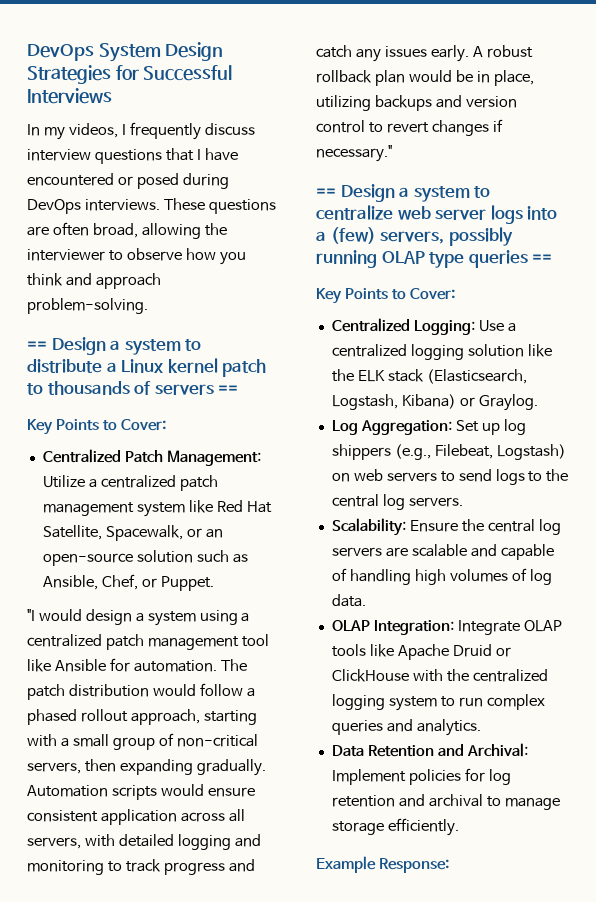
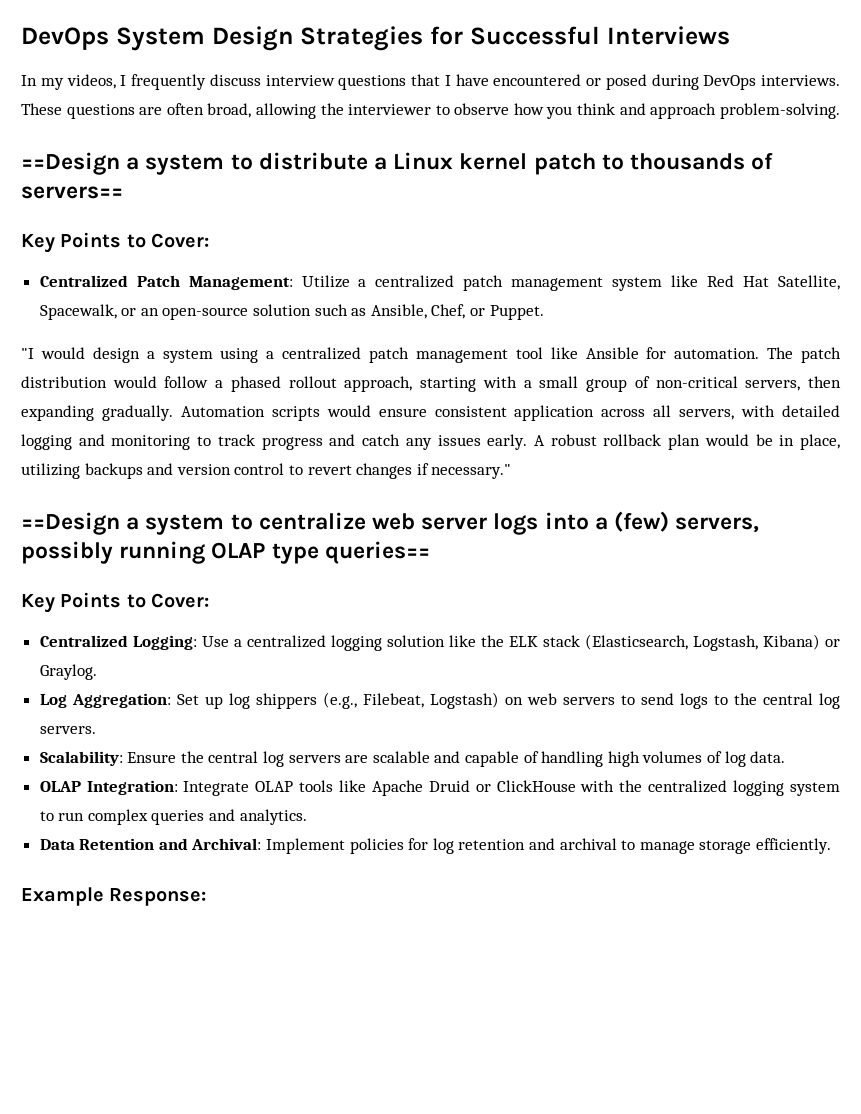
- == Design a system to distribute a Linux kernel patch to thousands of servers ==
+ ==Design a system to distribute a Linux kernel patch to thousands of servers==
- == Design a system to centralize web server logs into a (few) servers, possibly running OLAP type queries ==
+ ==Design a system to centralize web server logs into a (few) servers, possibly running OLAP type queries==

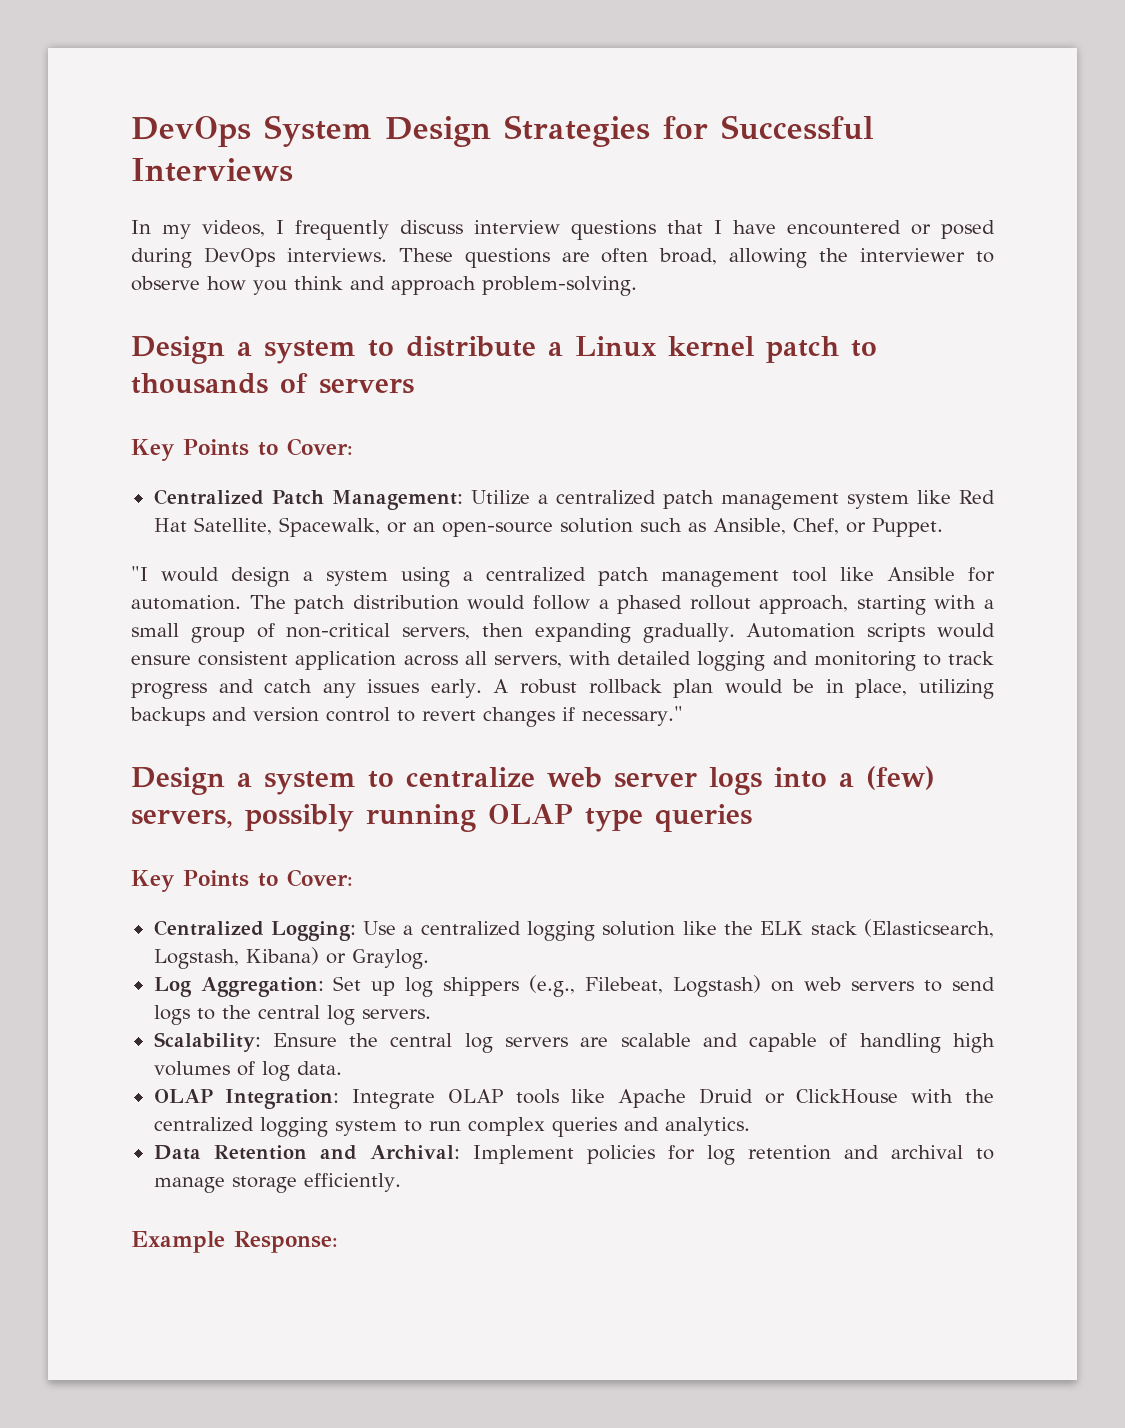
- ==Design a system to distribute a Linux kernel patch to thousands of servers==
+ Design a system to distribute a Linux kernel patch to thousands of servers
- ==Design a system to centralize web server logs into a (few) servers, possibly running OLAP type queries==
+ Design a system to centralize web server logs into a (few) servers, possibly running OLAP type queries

####################

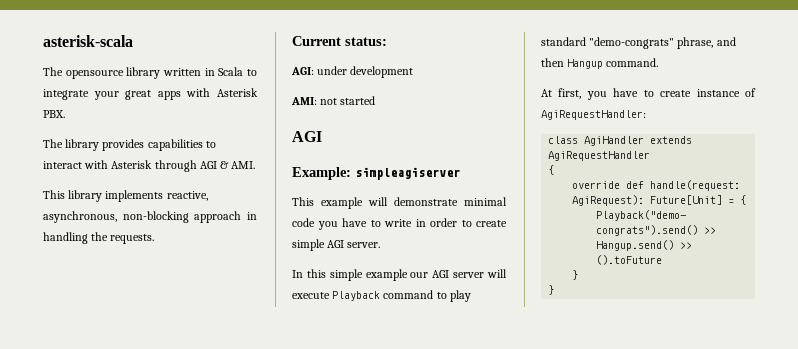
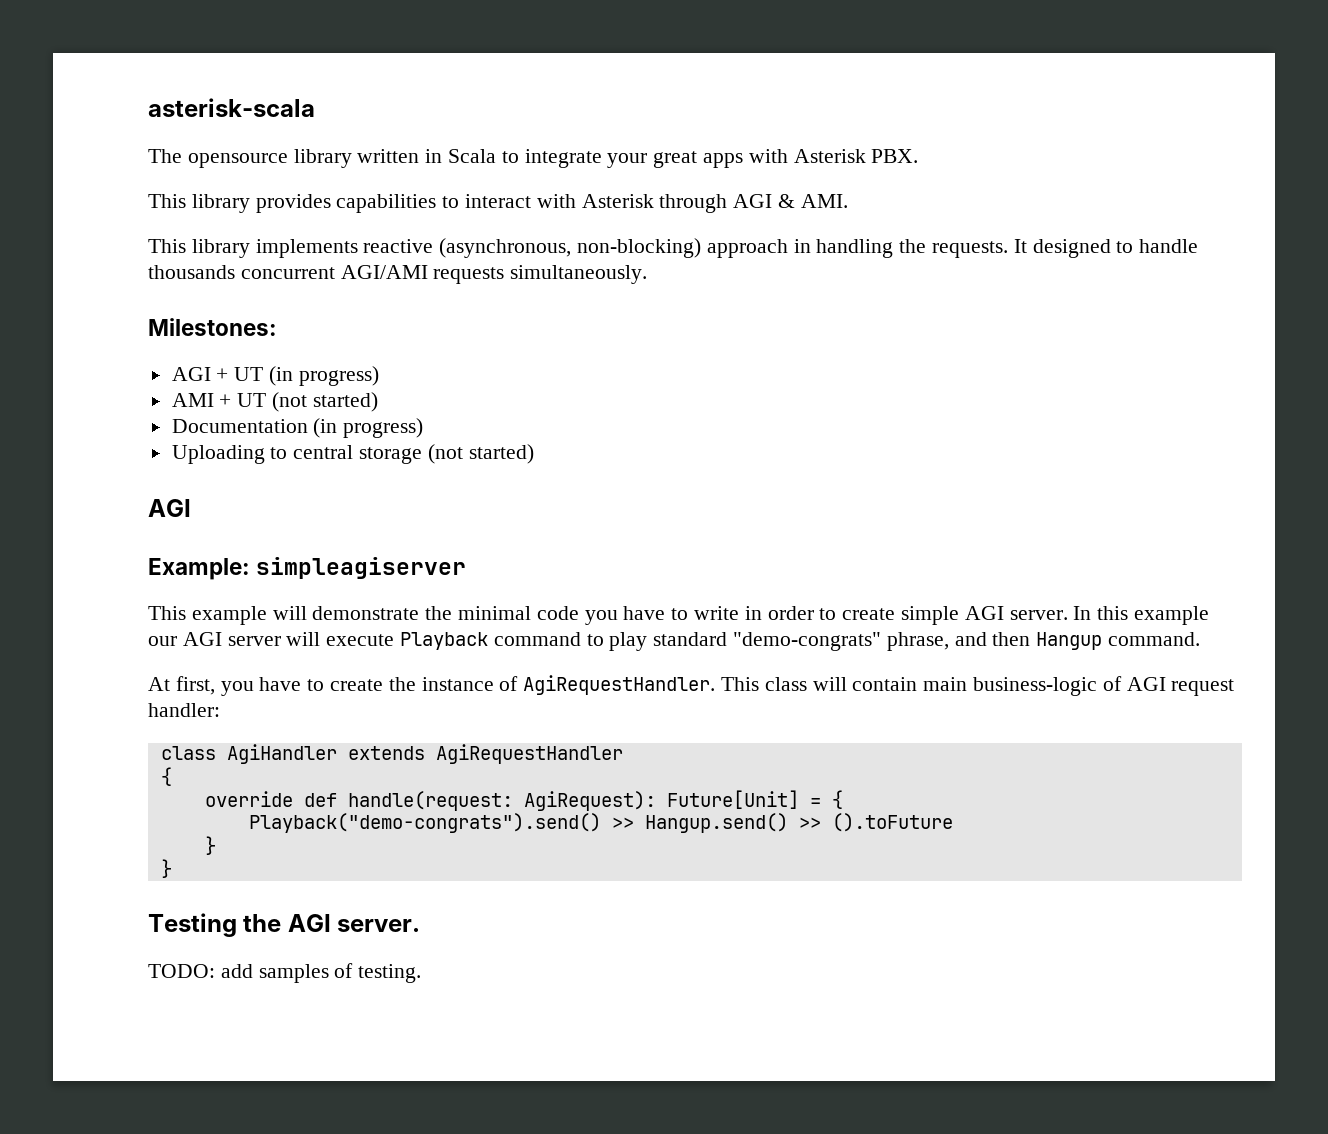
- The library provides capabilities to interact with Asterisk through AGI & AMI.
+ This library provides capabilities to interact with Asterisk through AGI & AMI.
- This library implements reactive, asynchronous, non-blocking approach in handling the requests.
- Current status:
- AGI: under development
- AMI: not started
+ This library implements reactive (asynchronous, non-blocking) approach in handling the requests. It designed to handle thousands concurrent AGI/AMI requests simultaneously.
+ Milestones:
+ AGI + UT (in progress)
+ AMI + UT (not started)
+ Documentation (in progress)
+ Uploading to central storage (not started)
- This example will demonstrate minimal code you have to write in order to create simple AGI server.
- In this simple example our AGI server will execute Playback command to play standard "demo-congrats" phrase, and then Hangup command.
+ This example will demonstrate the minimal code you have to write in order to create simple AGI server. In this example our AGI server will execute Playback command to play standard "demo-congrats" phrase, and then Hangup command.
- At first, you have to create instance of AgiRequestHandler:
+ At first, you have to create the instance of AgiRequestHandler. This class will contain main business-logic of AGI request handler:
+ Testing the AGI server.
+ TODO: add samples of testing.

####################

Only the lines above starting with the one with "will demonstrate the" and going through the one with "- At first, you" are to be copied, word for word and with both ends kept.

+ This example will demonstrate the minimal code you have to write in order to create simple AGI server. In this example our AGI server will execute Playback command to play standard "demo-congrats" phrase, and then Hangup command.
- At first, you have to create instance of AgiRequestHandler:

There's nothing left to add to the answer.